◆ Problem to work on:
Only lines containing the string "label" belong in the answer; copy all of them from the entries.

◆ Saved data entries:
**********

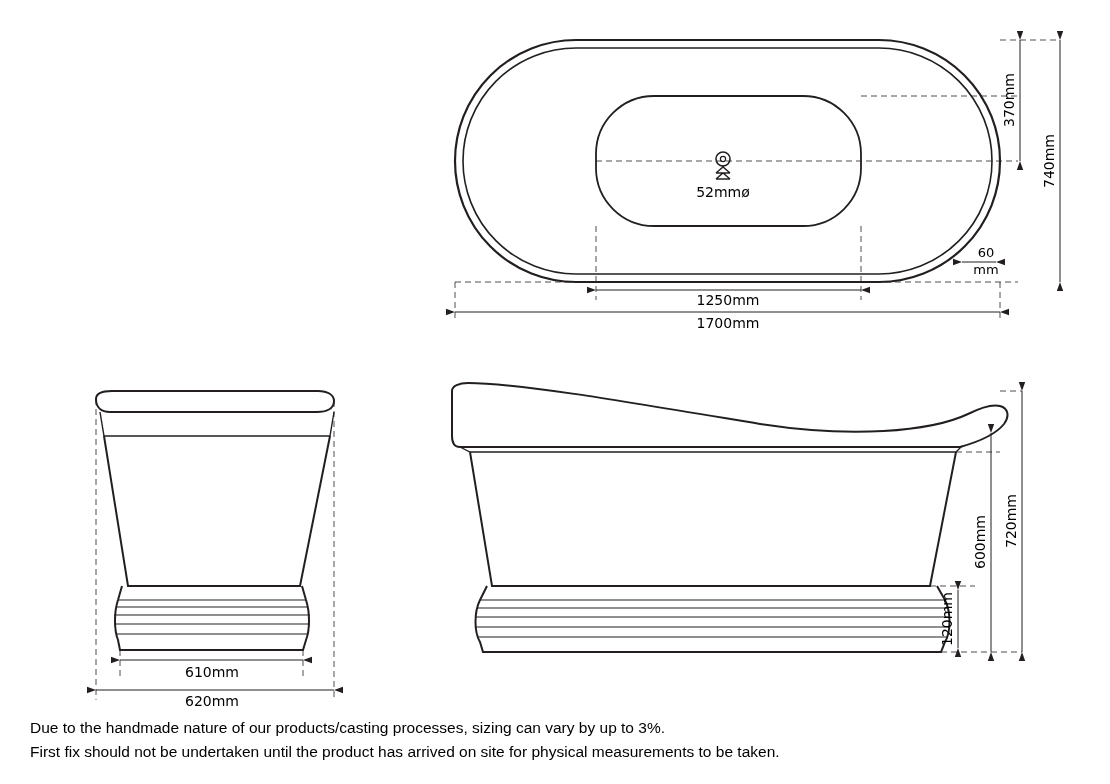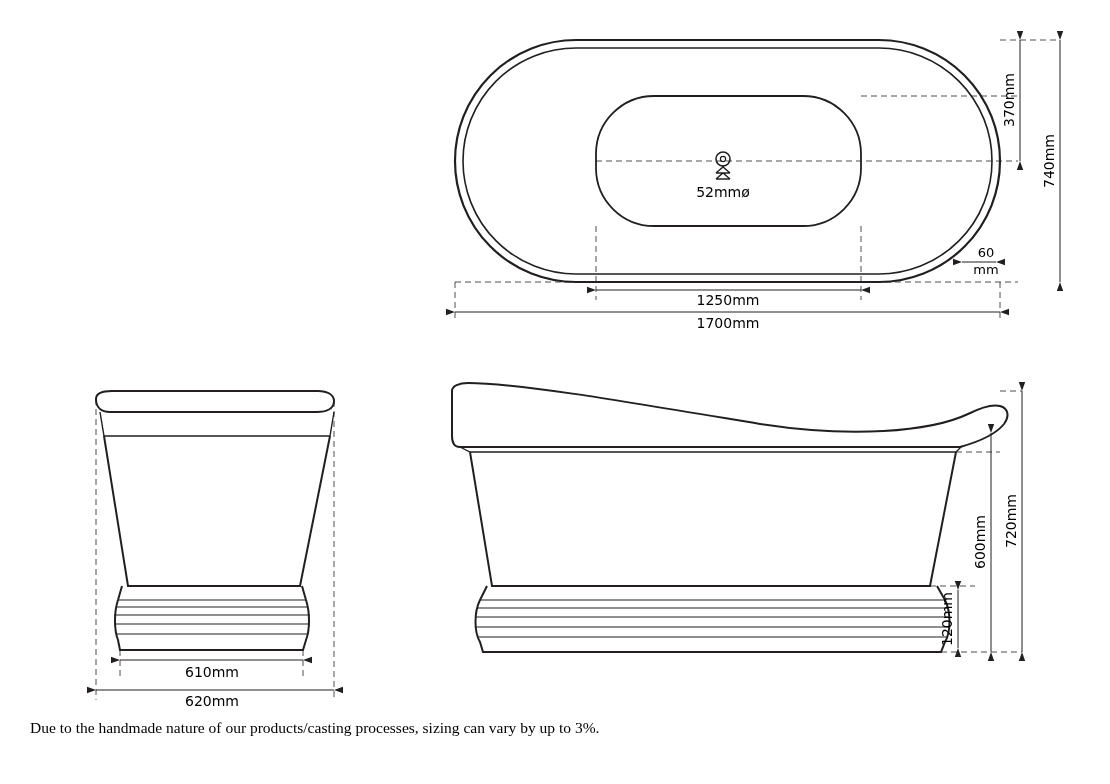--- a/index.html
+++ b/index.html
@@ -29,21 +29,21 @@
     height: 784px;
   }
   .note-block {
     position: absolute;
     left: 30px;
     top: 716px;
     width: 1050px;
     font-size: 15.5px;
     line-height: 24px;
     color: #000000;
-    font-family: Liberation Serif, serif;
+    font-family: Liberation Sans, sans-serif;
   }
   .note-line {
     white-space: nowrap;
   }
   text {
     font-family: "DejaVu Sans", sans-serif;
     fill: #000000;
   }
   .dim-label {
     font-size: 14px;
@@ -161,15 +161,16 @@
       <line x1="991" y1="433" x2="991" y2="652" stroke="#231f20" stroke-width="1" marker-start="url(#arrowStart)" marker-end="url(#arrowEnd)"></line>
       <text class="dim-label-v" x="985" y="542" text-anchor="middle" transform="rotate(-90 985 542)">600mm</text>
 
       <line x1="1022" y1="391" x2="1022" y2="652" stroke="#231f20" stroke-width="1" marker-start="url(#arrowStart)" marker-end="url(#arrowEnd)"></line>
       <text class="dim-label-v" x="1016" y="521" text-anchor="middle" transform="rotate(-90 1016 521)">720mm</text>
     </g>
   </svg>
 
   <div class="note-block">
     <div class="note-line">Due to the handmade nature of our products/casting processes, sizing can vary by up to 3%.</div>
+    <div class="note-line">First fix should not be undertaken until the product has arrived on site for physical measurements to be taken.</div>
   </div>
 
 </div>
 
 </body></html>

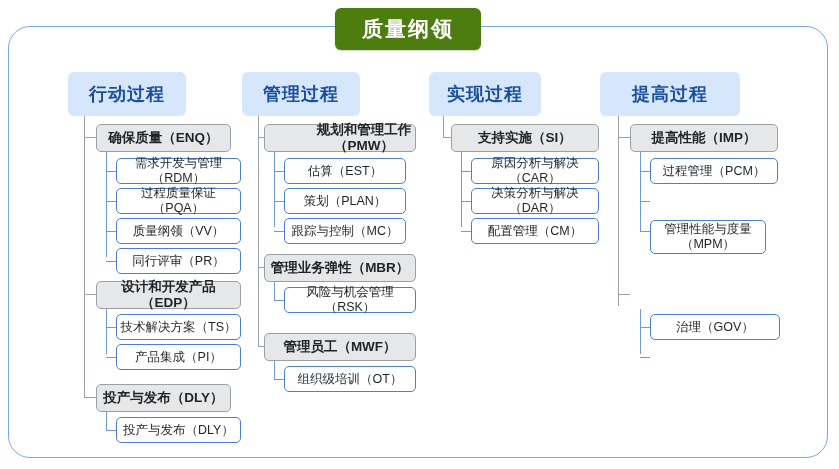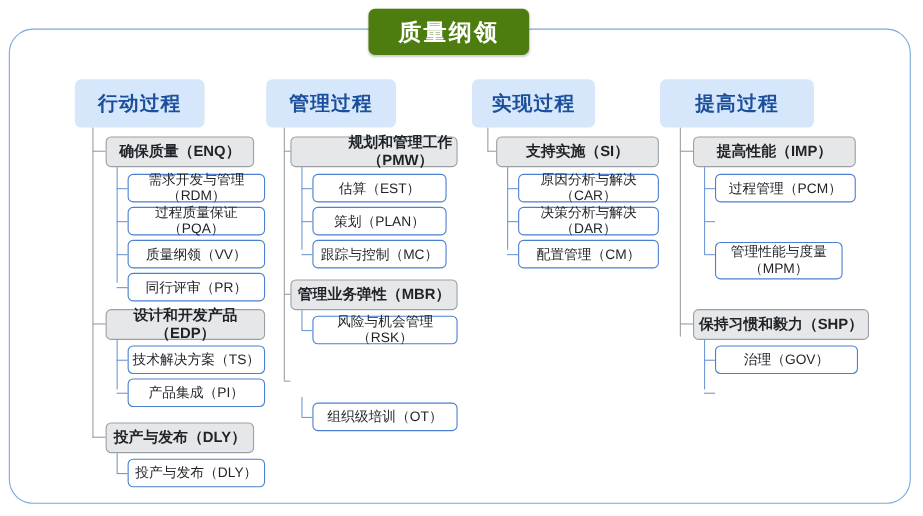--- a/index.html
+++ b/index.html
@@ -158,20 +158,21 @@
   <div class="node lvl2" style="left:284px; top:218px; width:122px;">跟踪与控制（MC）</div>
 
   <div class="connector" style="left:258px; top:267px; width:6px; height:1px;"></div>
   <div class="node lvl1" style="left:264px; top:254px; width:152px;">管理业务弹性（MBR）</div>
   <div class="connector blue" style="left:274px; top:282px; width:1px; height:18px;"></div>
 
   <div class="connector blue" style="left:274px; top:300px; width:10px; height:1px;"></div>
   <div class="node lvl2" style="left:284px; top:287px; width:132px;">风险与机会管理（RSK）</div>
 
   <div class="connector" style="left:258px; top:346px; width:6px; height:1px;"></div>
+  <div class="node lvl1" style="left:264px; top:333px; width:152px;">管理员工（MWF）</div>
   <div class="connector blue" style="left:274px; top:361px; width:1px; height:18px;"></div>
 
   <div class="connector blue" style="left:274px; top:379px; width:10px; height:1px;"></div>
   <div class="node lvl2" style="left:284px; top:366px; width:132px;">组织级培训（OT）</div>
 
   <div class="col-head" style="left:429px; top:72px; width:112px;">实现过程</div>
 
   <div class="connector" style="left:443px; top:116px; width:1px; height:22px;"></div>
   <div class="connector" style="left:443px; top:137px; width:8px; height:1px;"></div>
   <div class="node lvl1" style="left:451px; top:124px; width:148px;">支持实施（SI）</div>
@@ -196,21 +197,20 @@
 
   <div class="connector blue" style="left:640px; top:171px; width:10px; height:1px;"></div>
   <div class="node lvl2" style="left:650px; top:158px; width:128px;">过程管理（PCM）</div>
 
   <div class="connector blue" style="left:640px; top:201px; width:10px; height:1px;"></div>
 
   <div class="connector blue" style="left:640px; top:231px; width:10px; height:1px;"></div>
   <div class="node lvl2 tall" style="left:650px; top:220px; width:116px;">管理性能与度量（MPM）</div>
 
   <div class="connector" style="left:618px; top:294px; width:12px; height:1px;"></div>
-  <div class="node lvl1" style="left:630px; top:281px; width:160px;">保持习惯和毅力（SHP）</div>
   <div class="connector blue" style="left:640px; top:309px; width:1px; height:45px;"></div>
 
   <div class="connector blue" style="left:640px; top:327px; width:10px; height:1px;"></div>
   <div class="node lvl2" style="left:650px; top:314px; width:130px;">治理（GOV）</div>
 
   <div class="connector blue" style="left:640px; top:357px; width:10px; height:1px;"></div>
 
 </div>
 
 </body></html>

**********

◆ Completed exercise:
   .dim-label {
       <text class="dim-label-v" x="985" y="542" text-anchor="middle" transform="rotate(-90 985 542)">600mm</text>
       <text class="dim-label-v" x="1016" y="521" text-anchor="middle" transform="rotate(-90 1016 521)">720mm</text>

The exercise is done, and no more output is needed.